**Work required:** Here are some records; quote them exactly, leaving out the pictures.

**Task inputs:**
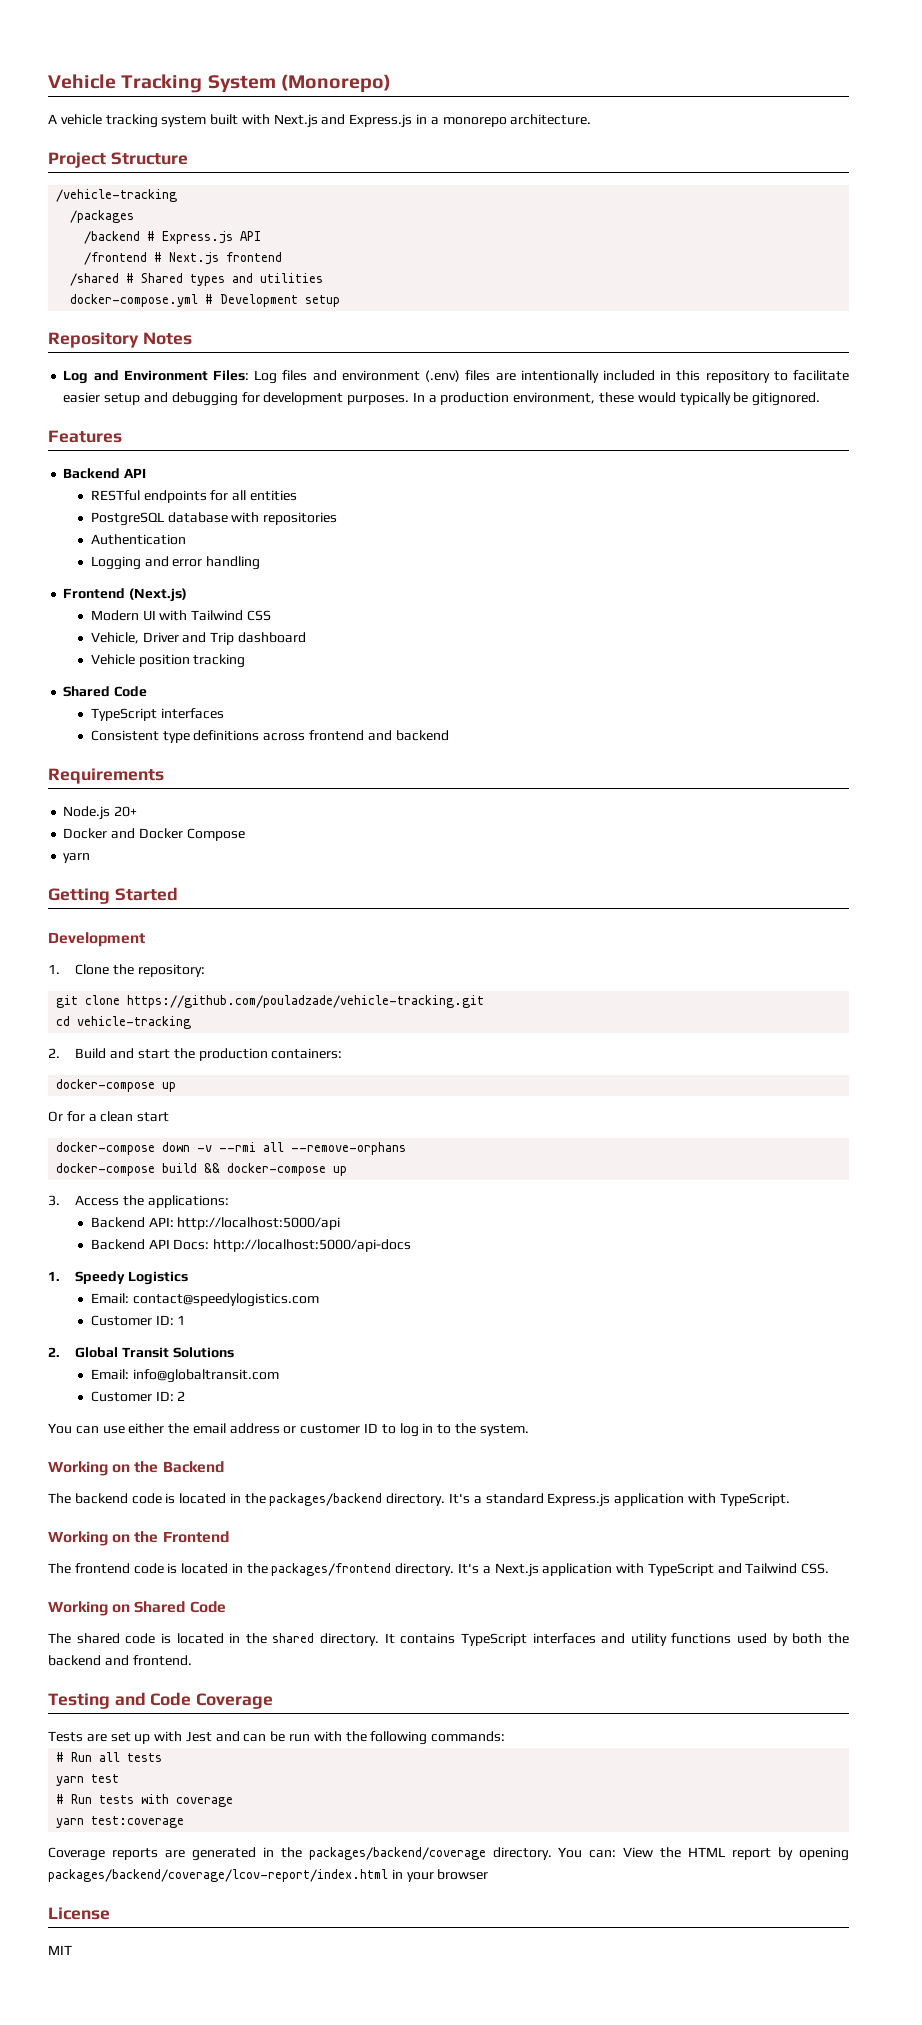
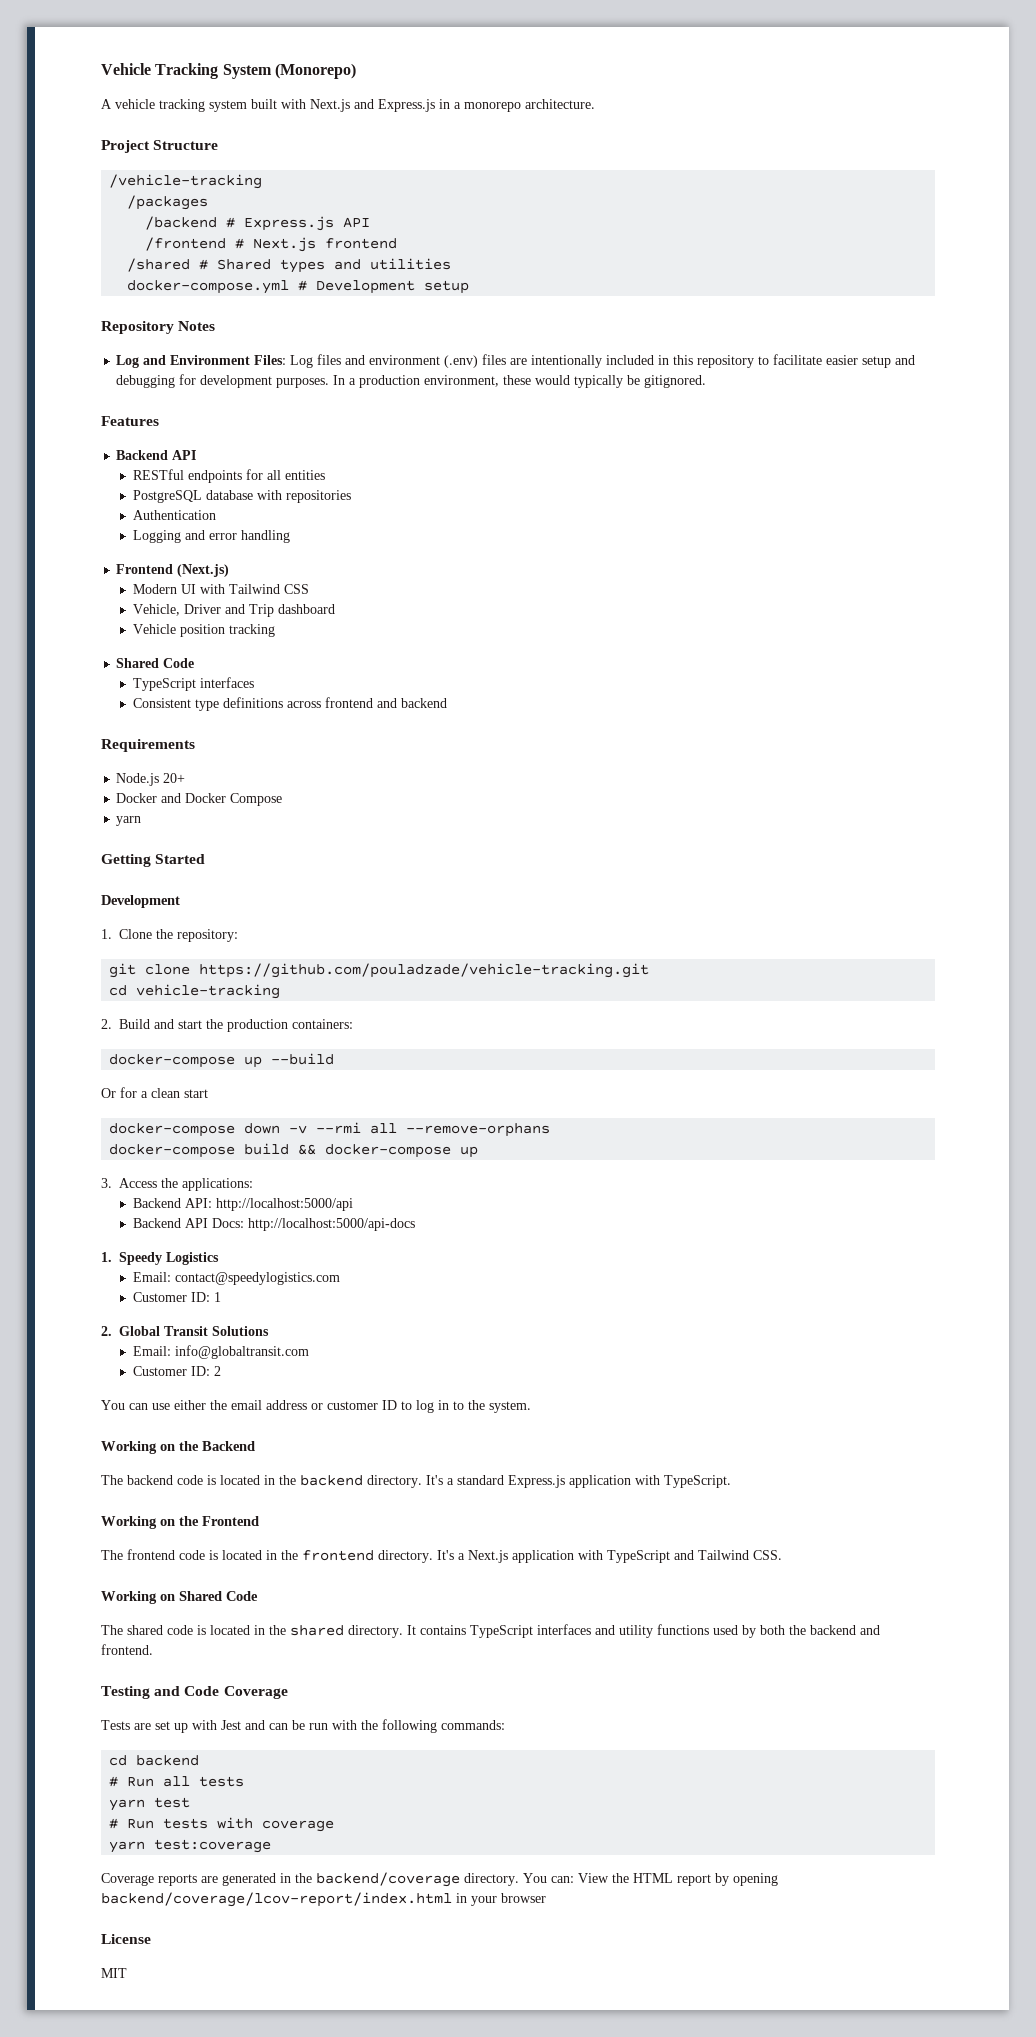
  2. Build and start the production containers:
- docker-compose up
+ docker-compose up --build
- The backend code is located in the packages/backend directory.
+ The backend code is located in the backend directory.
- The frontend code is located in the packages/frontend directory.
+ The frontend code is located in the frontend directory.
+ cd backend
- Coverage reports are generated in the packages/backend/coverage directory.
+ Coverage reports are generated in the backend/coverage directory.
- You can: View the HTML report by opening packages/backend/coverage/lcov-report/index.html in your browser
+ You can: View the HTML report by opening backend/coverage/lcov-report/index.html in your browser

**Answer area:**
  2. Build and start the production containers:
- docker-compose up
+ docker-compose up --build
- The backend code is located in the packages/backend directory.
+ The backend code is located in the backend directory.
- The frontend code is located in the packages/frontend directory.
+ The frontend code is located in the frontend directory.
+ cd backend
- Coverage reports are generated in the packages/backend/coverage directory.
+ Coverage reports are generated in the backend/coverage directory.
- You can: View the HTML report by opening packages/backend/coverage/lcov-report/index.html in your browser
+ You can: View the HTML report by opening backend/coverage/lcov-report/index.html in your browser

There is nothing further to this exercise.